Action

ACTION!

In this Lesson, the MONICA files are generated so it becomes possible to simulate the yield according to the traditional techniques. The first step is to generate the data, then calibrate the model by changing the cultivar parameters. Further, generating the data to assist the DSM procedure. For a deeper discussion regarding model calibration, we recommend (Wallach et al., 2021).

Step 1:

The first step is to generate the MONICA files required for the crop yield simulation.

As a first step to create MONICA files for all the selected locations, it is recommended to create manually one first template with the characteristics that the other profiles have. With the files setup for the first location, it becomes easier to make changes to the other locations.

The script for this stage is the 2.1_generate_mon_files.py. The script will copy the weather file and the template files in ./monica_files/, make changes, and save accordingly at folder ./monica_files/local_files_fit/. The template files are: crop_template.json, sim_template.json, and site_template.json.

These files already contain the proper fertilizers, layers configurations among other small changes to the original files that are downloaded with MONICA.

The author incentivizes the attendant to open the template json files, the generated json files and also compare with the file ./data/true_data/selection_GIS_32633_ws.csv. Detailed explanation of the content of the files is available at the MONICA webpage.

Step 2:

At this step, we fit the parameters to calibrate the model, thus predicting a more accurate yield. The LMA algorithm is used to estimate variables 7 variables for the winter rye: the base temperature for the crop and cultivar, and the phenological stages temperatures sums (at 5 stages).

The boundaries for this step are critical and require a deep study to set it, otherwise, overfitting will likely happen. The script for this stage is the 2.2.a_monica_fitting.py. At this stage is set also the weights for the OBJ and the initial guess of the parameters (required in this algorithm). The respective variables are bounds, for the parameter boundaries, weights for the weights, and params_ini for the initial parameter set.
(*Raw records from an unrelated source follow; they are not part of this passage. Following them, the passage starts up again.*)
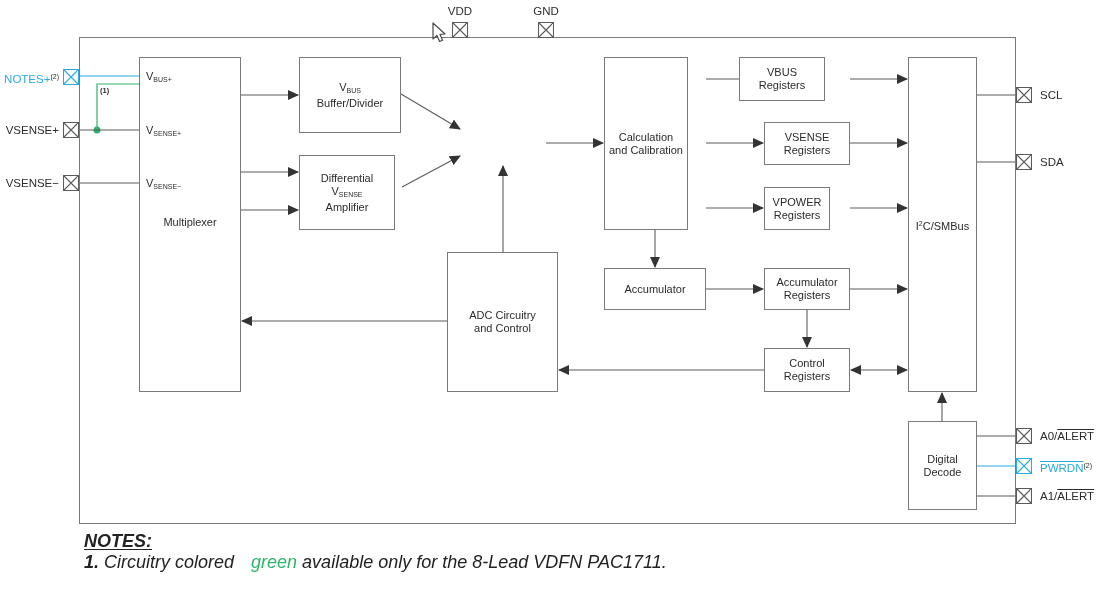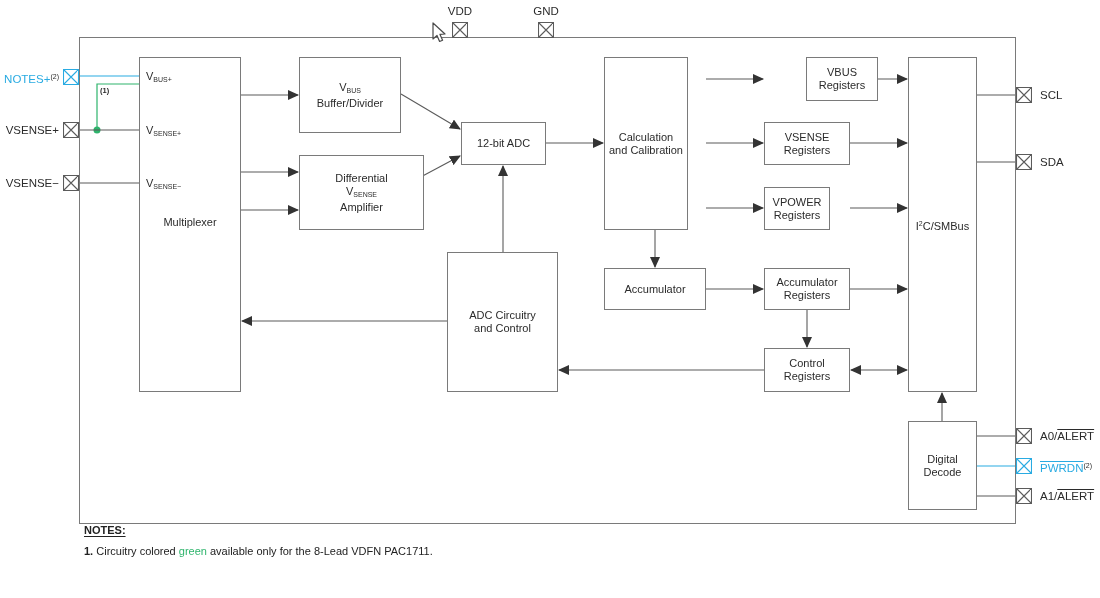"VBUS" #b-vbusr { left: 806px -> 739px; width: 72px -> 86px }
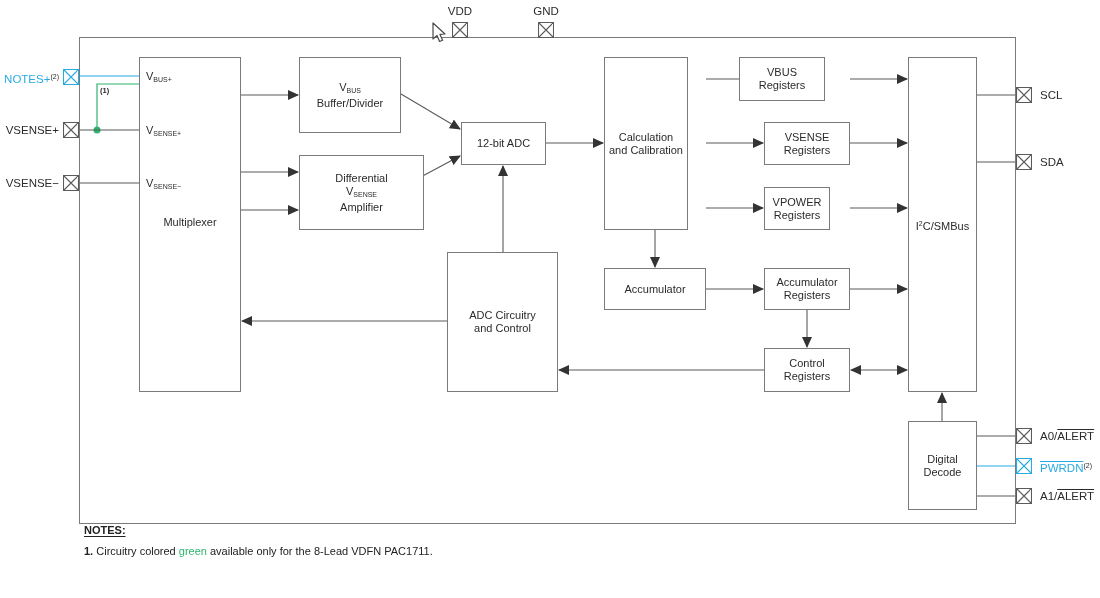"12-bit ADC" div.block { html: <div> <span>12-bit ADC</span> </div> -> none }
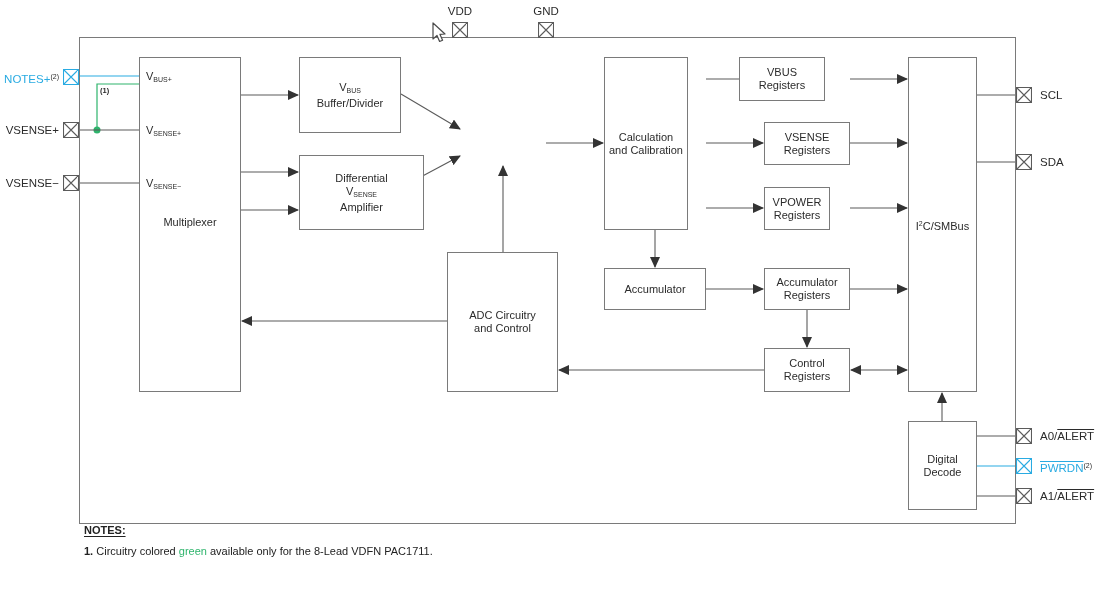"Differential" #b-amp { width: 125px -> 96px }
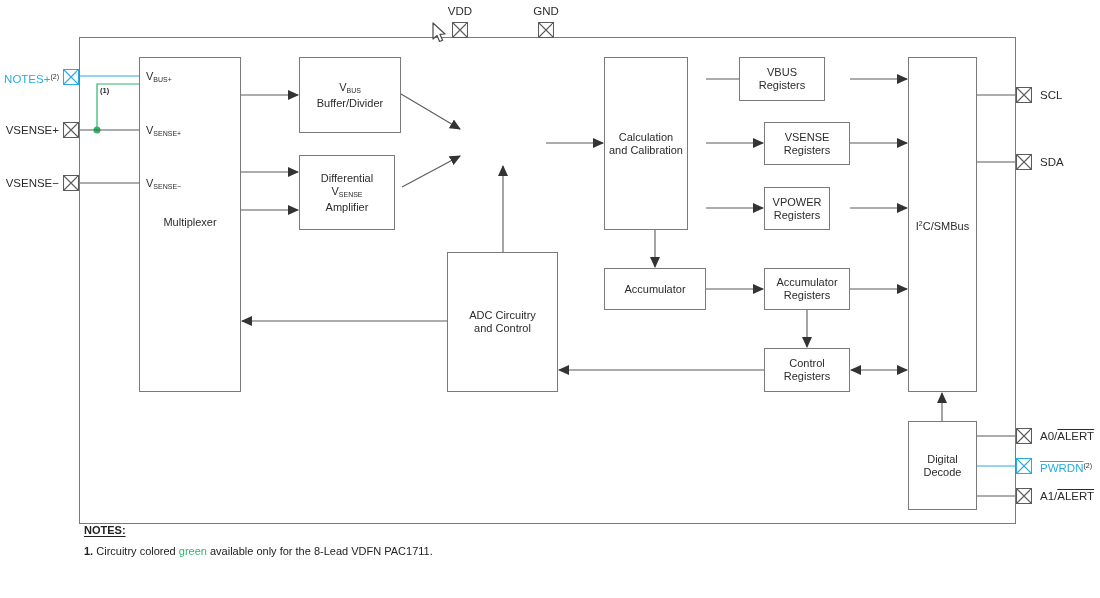"NOTES:" .notes { font-size: 11px -> 18px; font-style: none -> italic; top: 523px -> 534px }
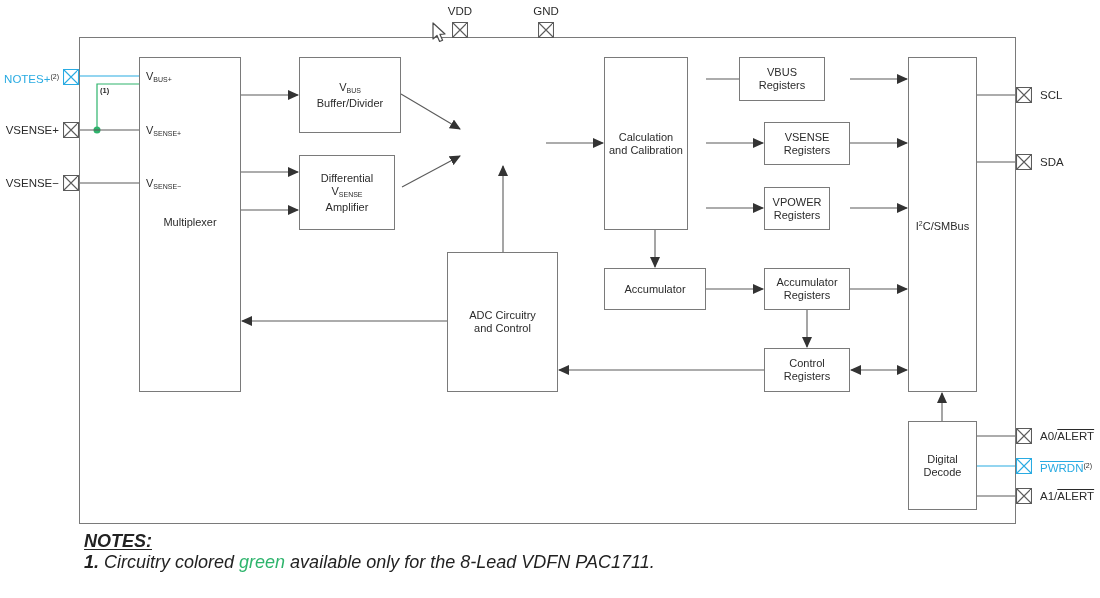"green" .c-green { margin-left: none -> 12px }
The weights variable is a list containing 2 values, the first is related to the yield, and the second to the correlation of the LAI and NDWI.

After the fitting, the fitted parameters are saved in ./data/fit_params/fit_params.json.

Note: As explained in the theory section, the LMA algorithm requires the derivative of the MONICA’s output to the respective parameter, since it is impossible to acquire it analytically, a numerical derivative is realized:

\[ \frac{dy}{dp} \approx \mathop{\lim}\limits_{h \to 0} \frac{f\left( p + h \right) - f\left( p \right)}{h}\]

where \(p\) is the parameter, \(y\) the MONICA output, \(h\) a very small disturbance in the parameter, and \(y = f(x)\).

Consequently, it is required to run MONICA two times to obtain the numerical differentiation. Even though MONICA must run twice for each iteration, the LMA algorithm remains faster than most alternative optimization methods.

Step 3:

After the fitting, the same algorithm with small changes is run again, but this time, just once to generate the output of each selected location, thus allowing us to calculate the RMSE between the model output (prediction) and the observed ground values (like crop yield). The script file is named 2.2.b_monica_fitting.py, and the output folder containing all the simulated results is: ./monica_files/local_files_fit/results/.

In this tutorial, the MONICA files are configured to output the data as CSV files.

Tasks
  1. The fitted parameters are: the base temperature, the phenological stage temperature sum 1, 2, 3, 4, and 5. Why were these parameters selected? Are there other good options? (This specific task requires extra time to be concluded!)
  2. Which other methods could be used to fit the parameters in the presented scenario?